FastText window size


I'm currently working on fastText unsuperived learning. I wanted clarify something of context window present in fastText documentation.

In the description of the fasttext library for python https://github.com/facebookresearch/fastText/tree/master/python for training a fastText model there are different arguments, one of the arguments is,

  • ws: size of the context window

My input file contains lines with 2 - 3 tokens.

Eg.,

  • Senior Database Administrator
  • Senior DotNet programmer
  • Network administrator
  • Head Programmer (Mainframe)

The default window size 5. Here, in the above example, I have lines with token count less than the window size. What will happen if the window size is bigger than the document length?


Solution

  • FastText (& related algorithms like word2vec) will simply use as much of the context window as is possible.

    For example, assume a window-size of 5 and the input tokens:

    ['Senior', 'Database', 'Administrator']
    

    When training with the 'center' word 'Senior', the algorithm would be ready to consult up-to-5 words in either direction.

    But, there are 0 words preceding 'Senior', and only 2 words succeeding 'Senior', so only those 2 following words will be considered as neighbors.

    (No 'plug values' will be used as if they were blank-neighbors, nor will any 'bleed-through' to beighboring texts occur.)

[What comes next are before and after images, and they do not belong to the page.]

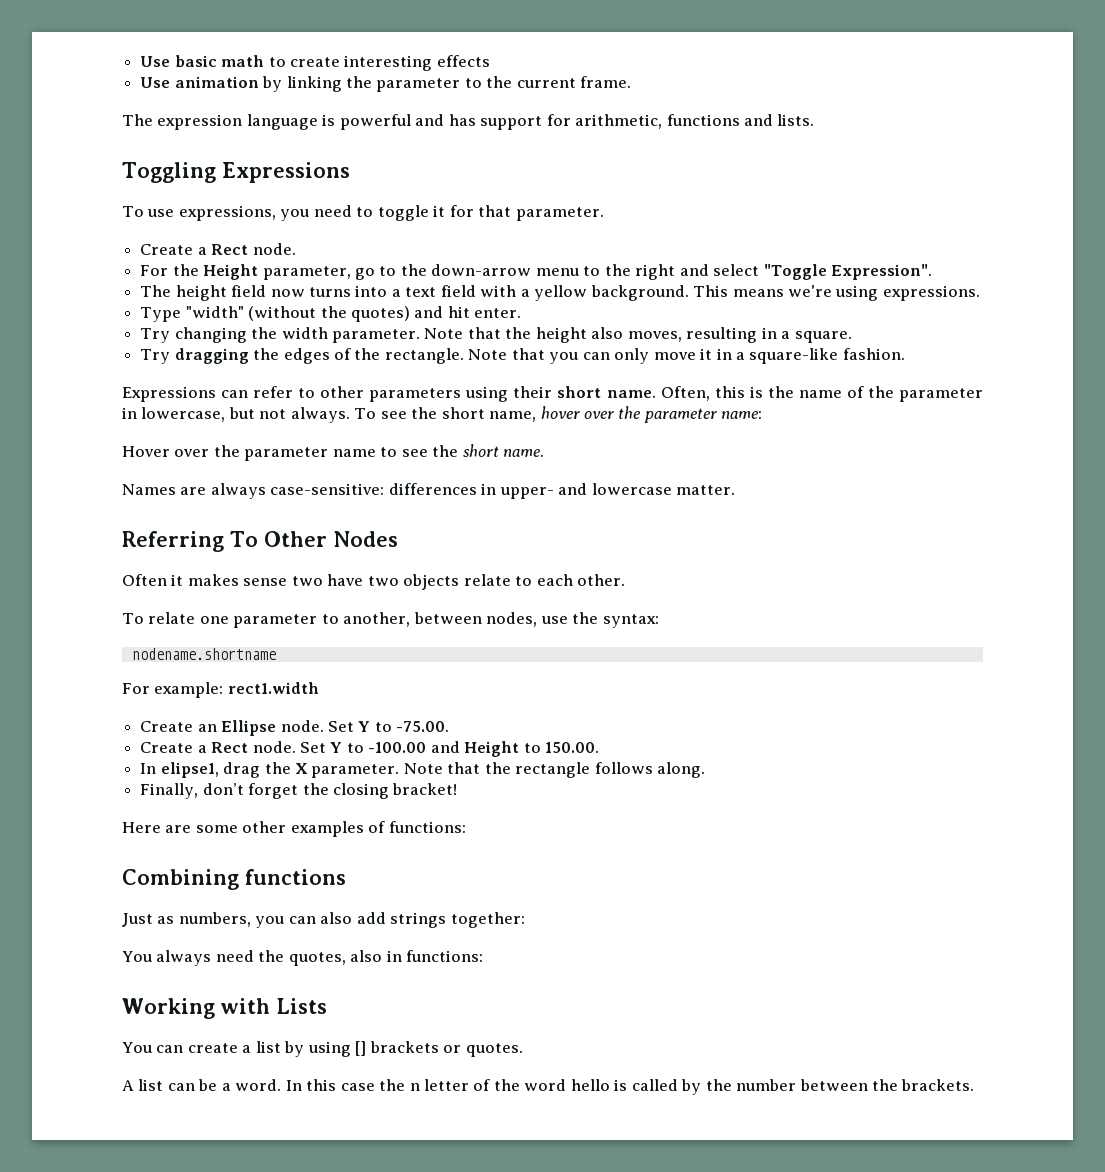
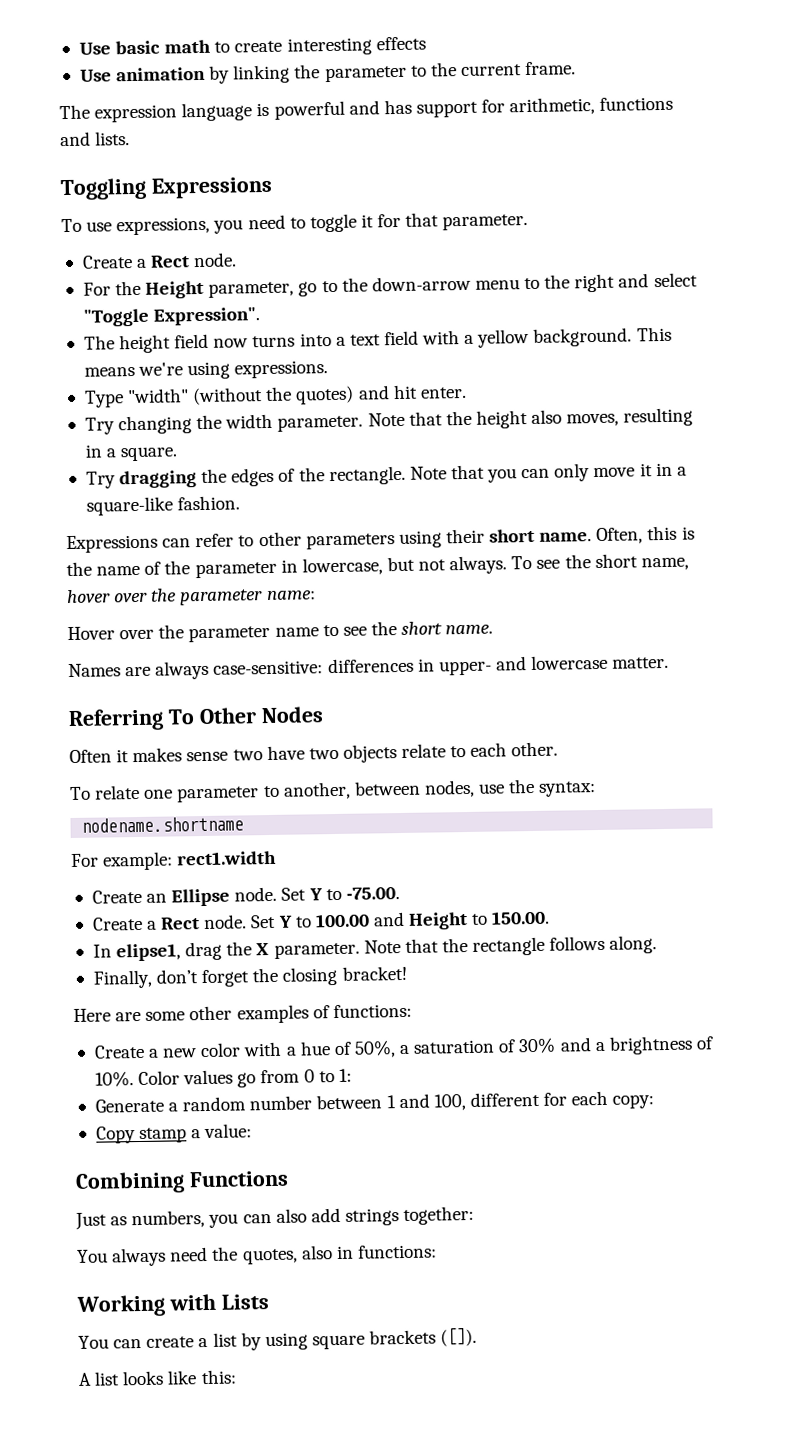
- Set Y to -100.00 and Height to 150.00.
+ Set Y to 100.00 and Height to 150.00.
+ Create a new color with a hue of 50%, a saturation of 30% and a brightness of 10%. Color values go from 0 to 1:
+ Generate a random number between 1 and 100, different for each copy:
+ Copy stamp a value:
- Combining functions
+ Combining Functions
- You can create a list by using [] brackets or quotes.
- A list can be a word. In this case the n letter of the word hello is called by the number between the brackets.
+ You can create a list by using square brackets ([]).
+ A list looks like this:

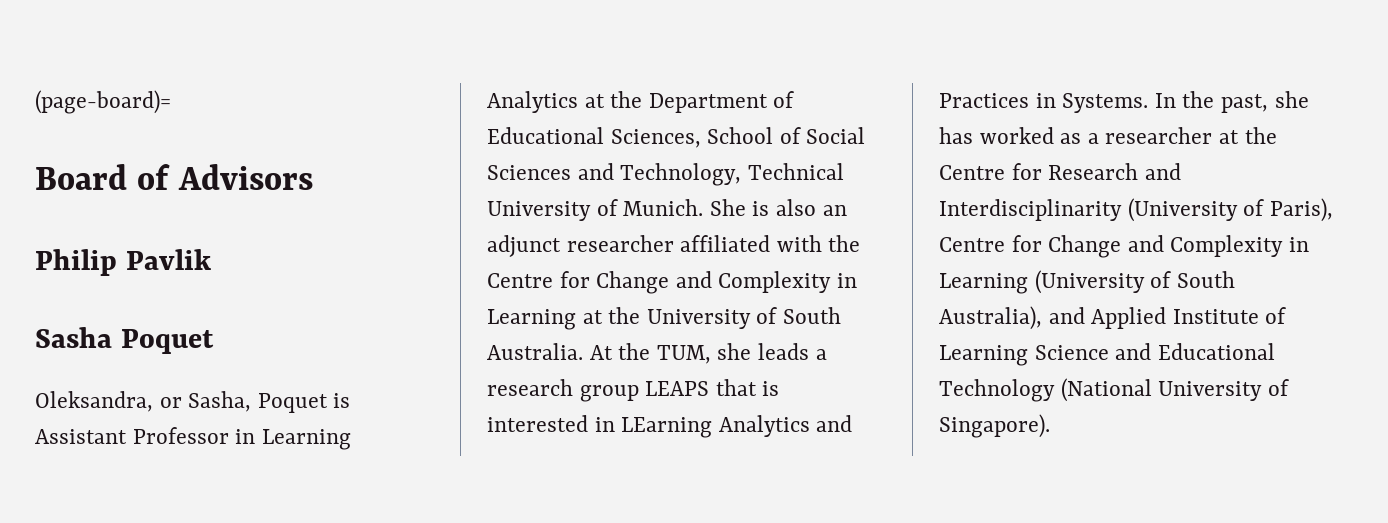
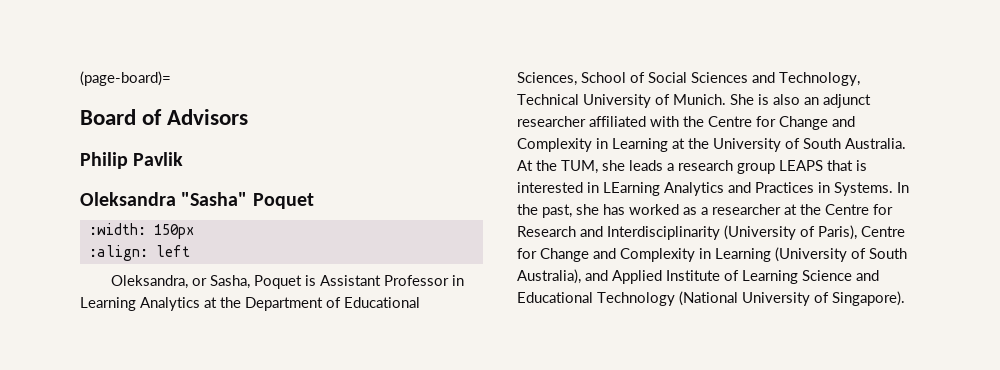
- Sasha Poquet
+ Oleksandra "Sasha" Poquet
+ :width: 150px
+ :align: left

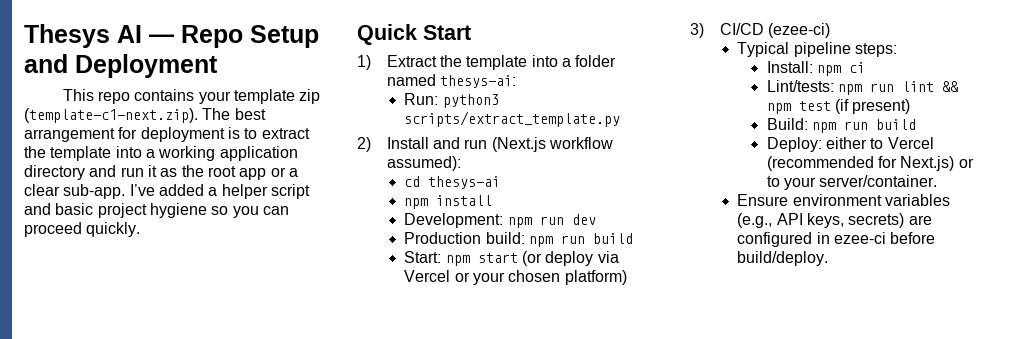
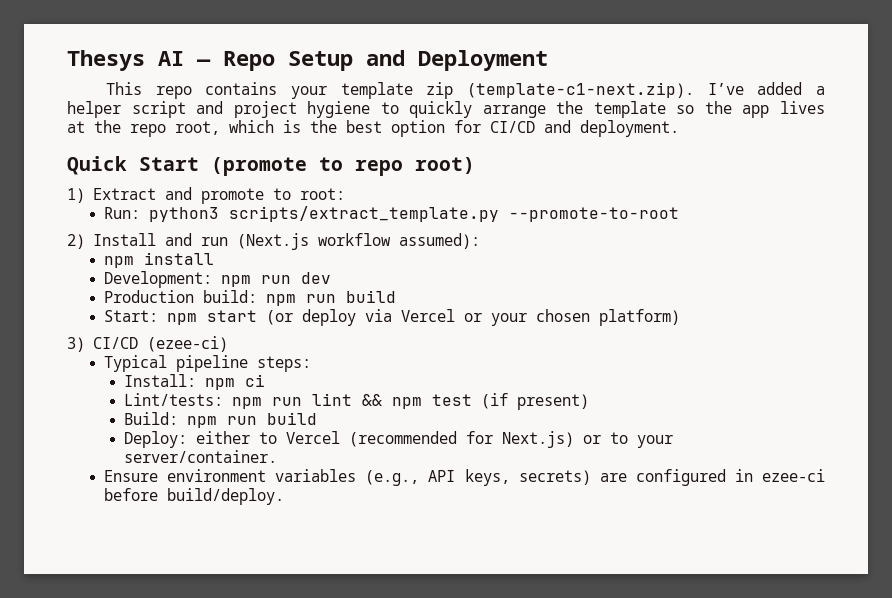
- This repo contains your template zip (template-c1-next.zip). The best arrangement for deployment is to extract the template into a working application directory and run it as the root app or a clear sub-app. I’ve added a helper script and basic project hygiene so you can proceed quickly.
- Quick Start
- 1) Extract the template into a folder named thesys-ai:
+ This repo contains your template zip (template-c1-next.zip). I’ve added a helper script and project hygiene to quickly arrange the template so the app lives at the repo root, which is the best option for CI/CD and deployment.
+ Quick Start (promote to repo root)
+ 1) Extract and promote to root:
- Run: python3 scripts/extract_template.py
+ Run: python3 scripts/extract_template.py --promote-to-root
- cd thesys-ai

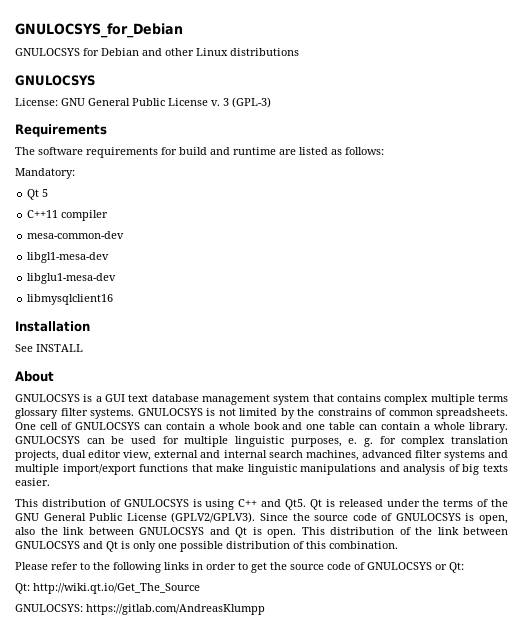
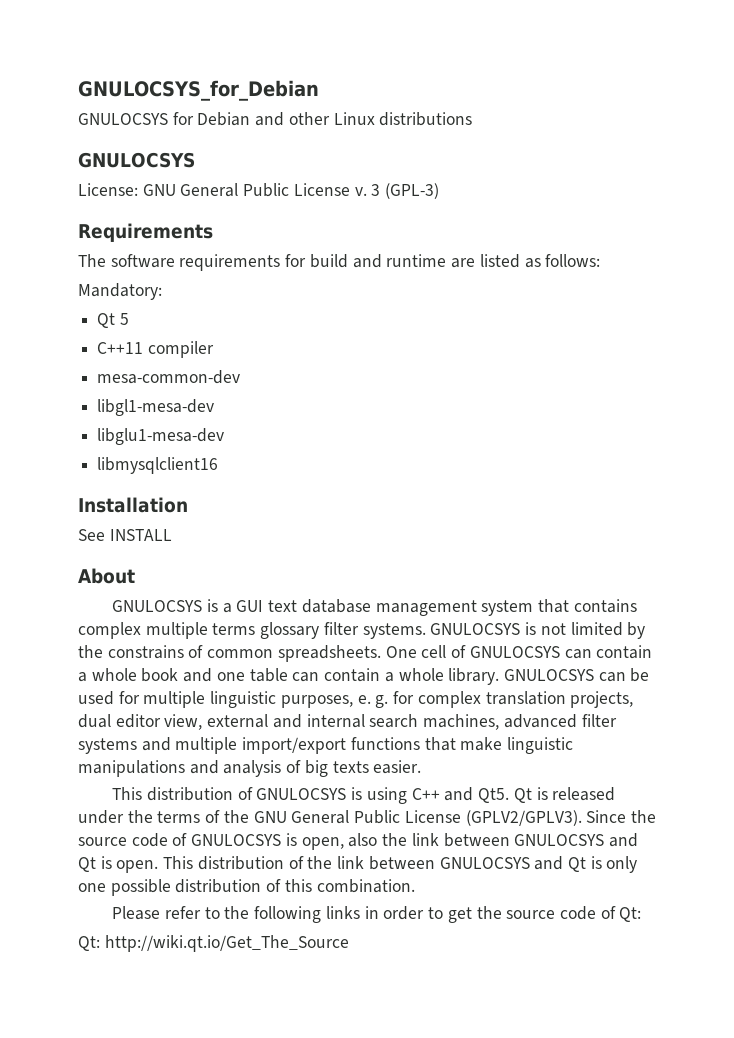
- Please refer to the following links in order to get the source code of GNULOCSYS or Qt:
+ Please refer to the following links in order to get the source code of Qt:
- GNULOCSYS: https://gitlab.com/AndreasKlumpp

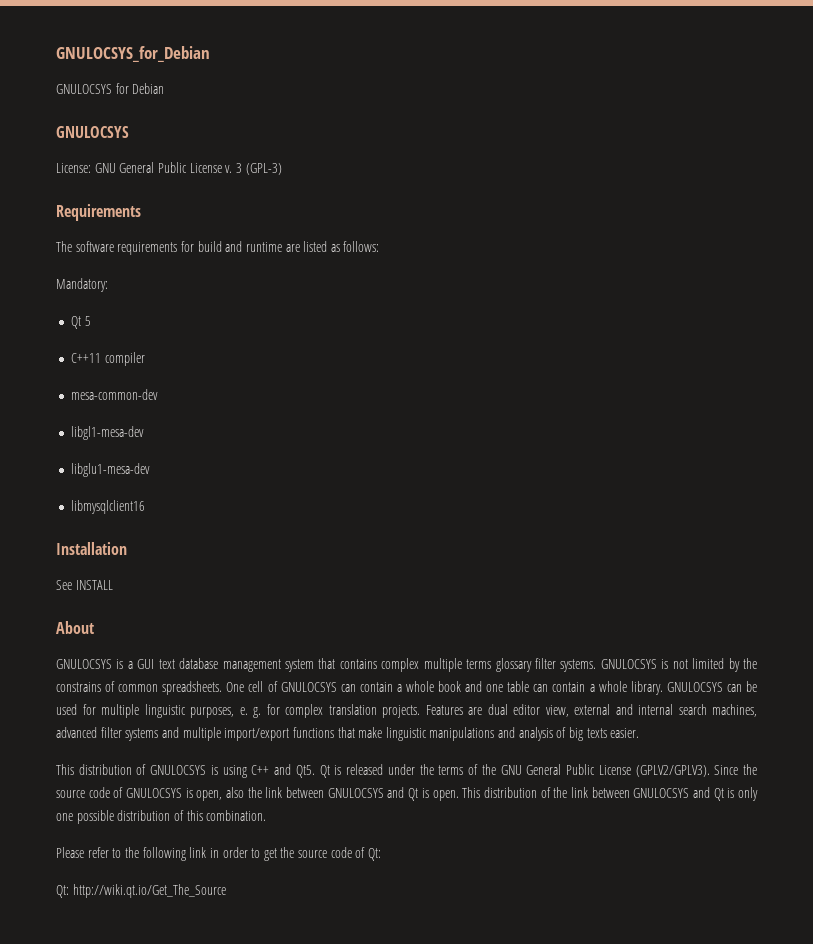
- GNULOCSYS for Debian and other Linux distributions
+ GNULOCSYS for Debian
- GNULOCSYS can be used for multiple linguistic purposes, e. g. for complex translation projects, dual editor view, external and internal search machines, advanced filter systems and multiple import/export functions that make linguistic manipulations and analysis of big texts easier.
+ GNULOCSYS can be used for multiple linguistic purposes, e. g. for complex translation projects. Features are dual editor view, external and internal search machines, advanced filter systems and multiple import/export functions that make linguistic manipulations and analysis of big texts easier.
- Please refer to the following links in order to get the source code of Qt:
+ Please refer to the following link in order to get the source code of Qt:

    Two other related notes to keep in mind:

    • These algorithms do need neighboring words for any training to occur, so any texts with just a single word are essentially no-ops. (If there happens to be a word that only ever appears alone, you might still see a vector for it at the end of training, but in the implementations with which I am familiar, that will just be a randomly-initialized starting vector, completely untrained by real usage examples.)
    • Most implementations will simulate a weighting-of-neighboring-words by not *always using exactly your declared window-size, but rather, for each pass over a specific target center word, choosing a random window-size, from 1 to your chosen window-size. In this way, immediate-neighbors are always part of training, while words further away are more-often skipped.